## About this exercise
If a line in the data below holds the word "提示信息", copy it.

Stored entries
********************

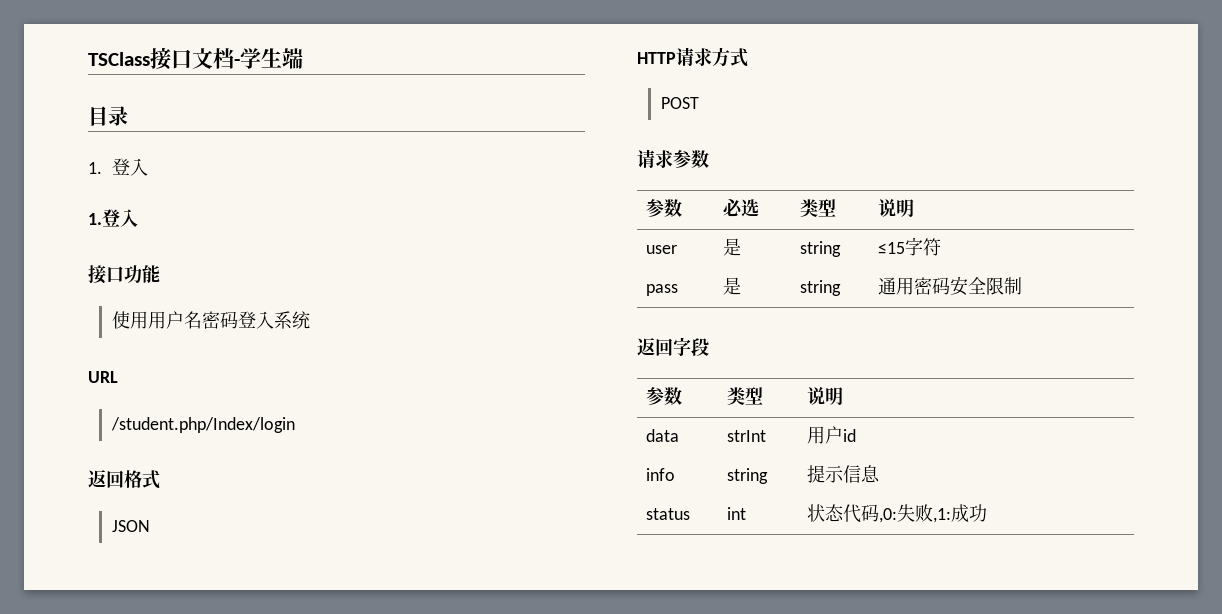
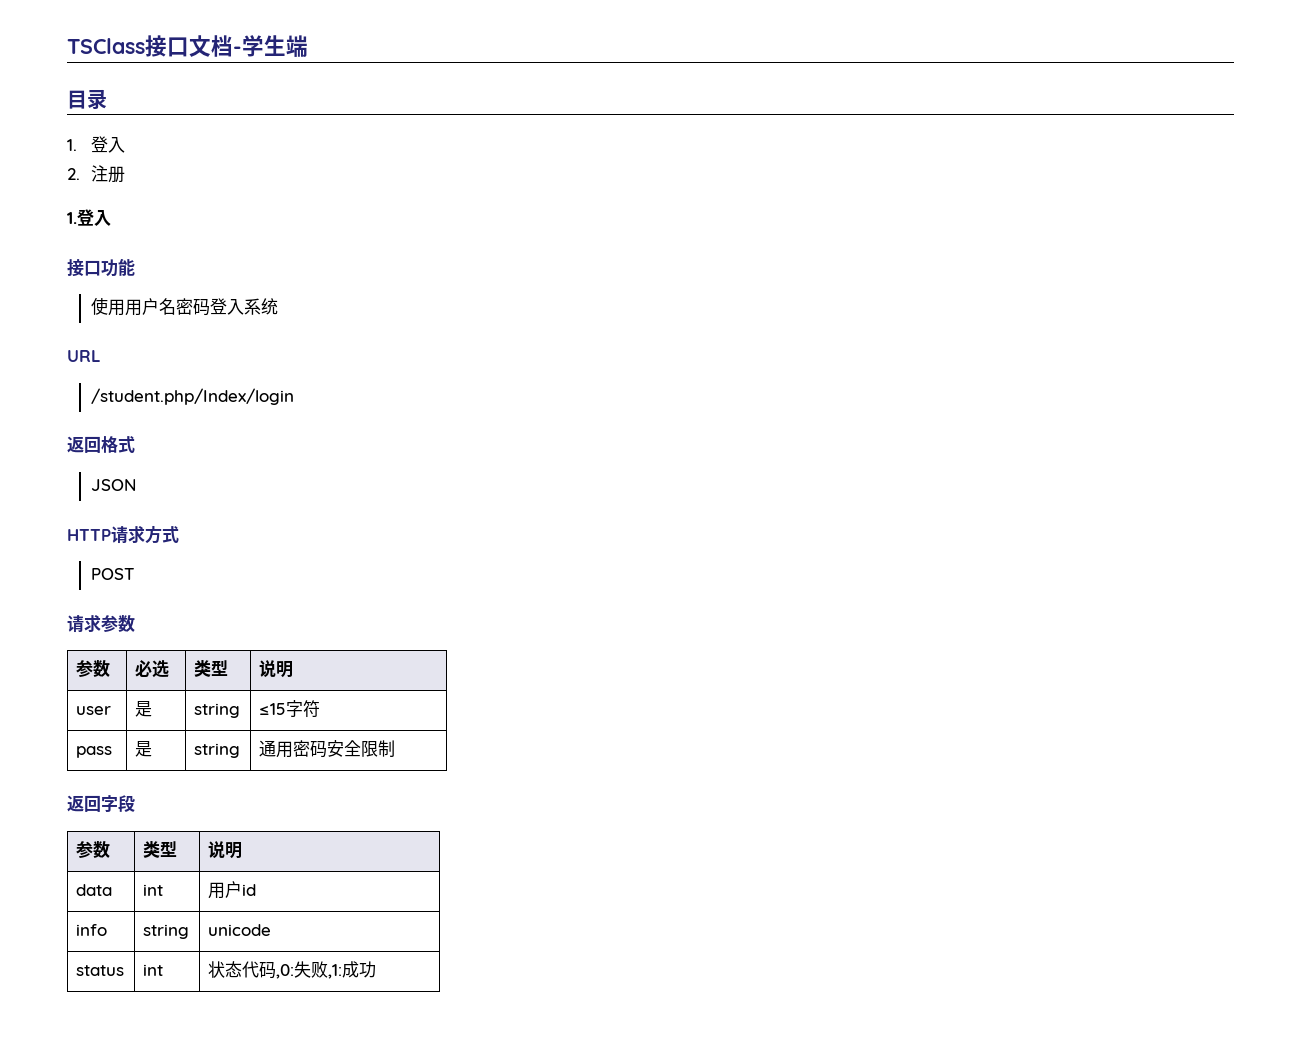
+ 2.注册
- data | strInt | 用户id
+ data | int | 用户id
- info | string | 提示信息
+ info | string | unicode

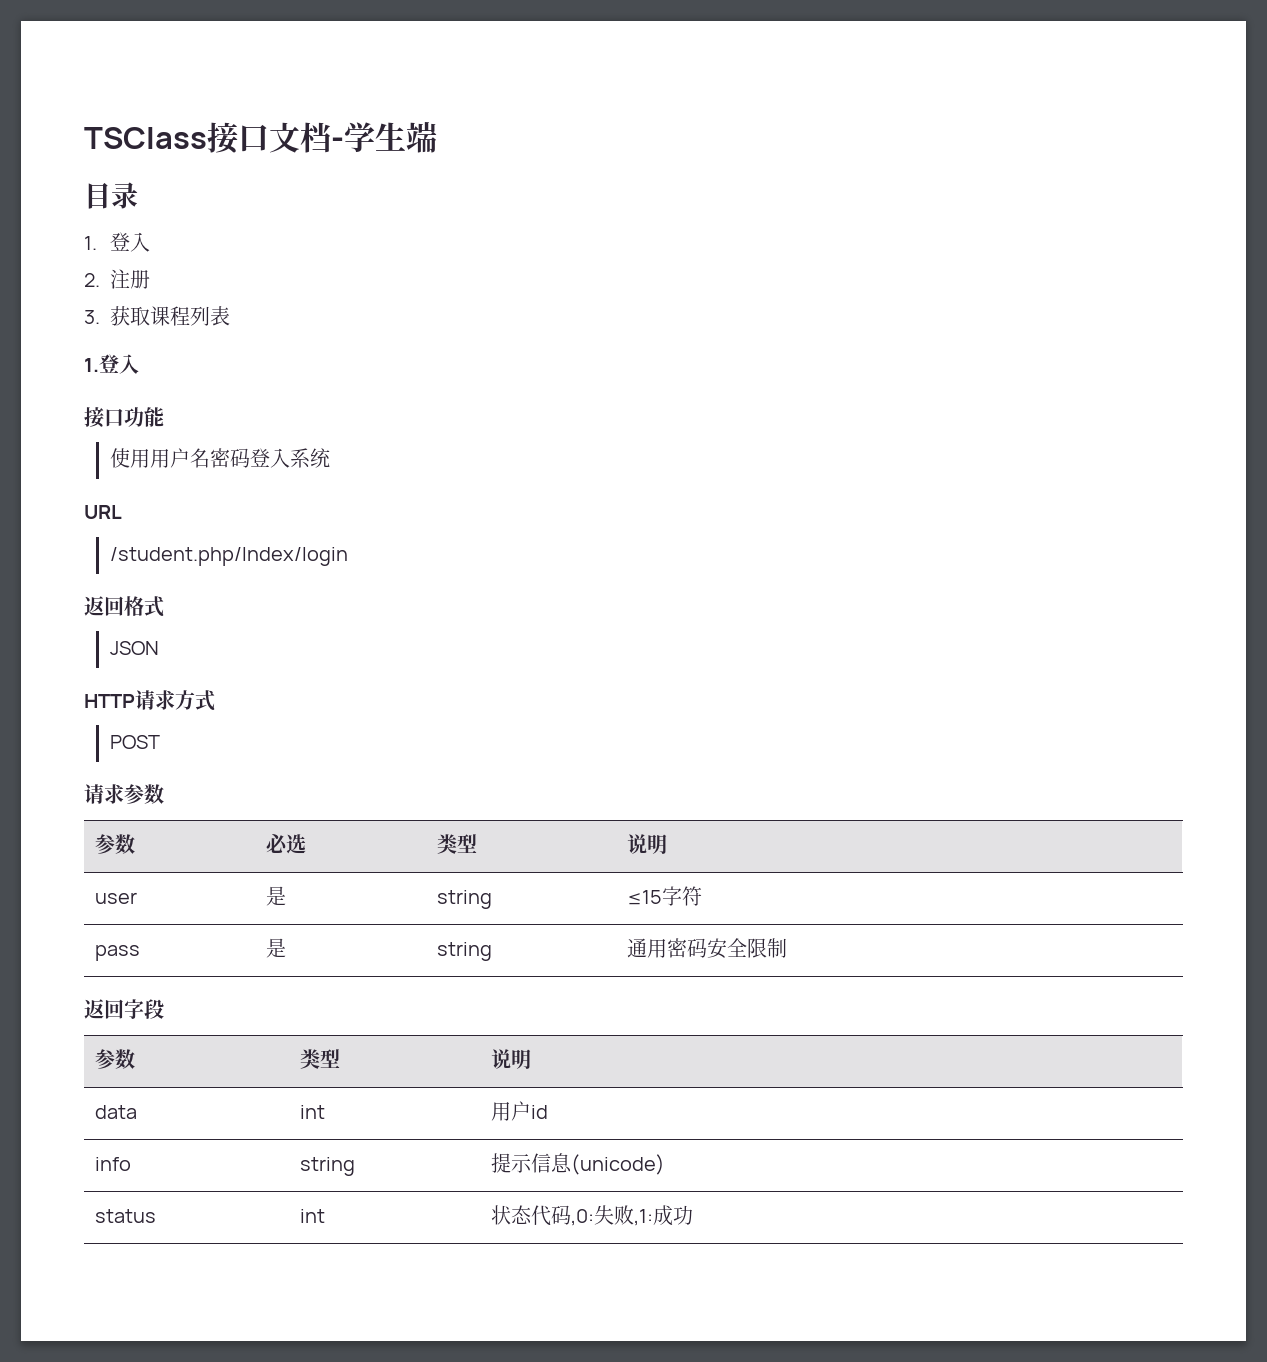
+ 3.获取课程列表
- info | string | unicode
+ info | string | 提示信息(unicode)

********************

## Result
- info | string | 提示信息
+ info | string | 提示信息(unicode)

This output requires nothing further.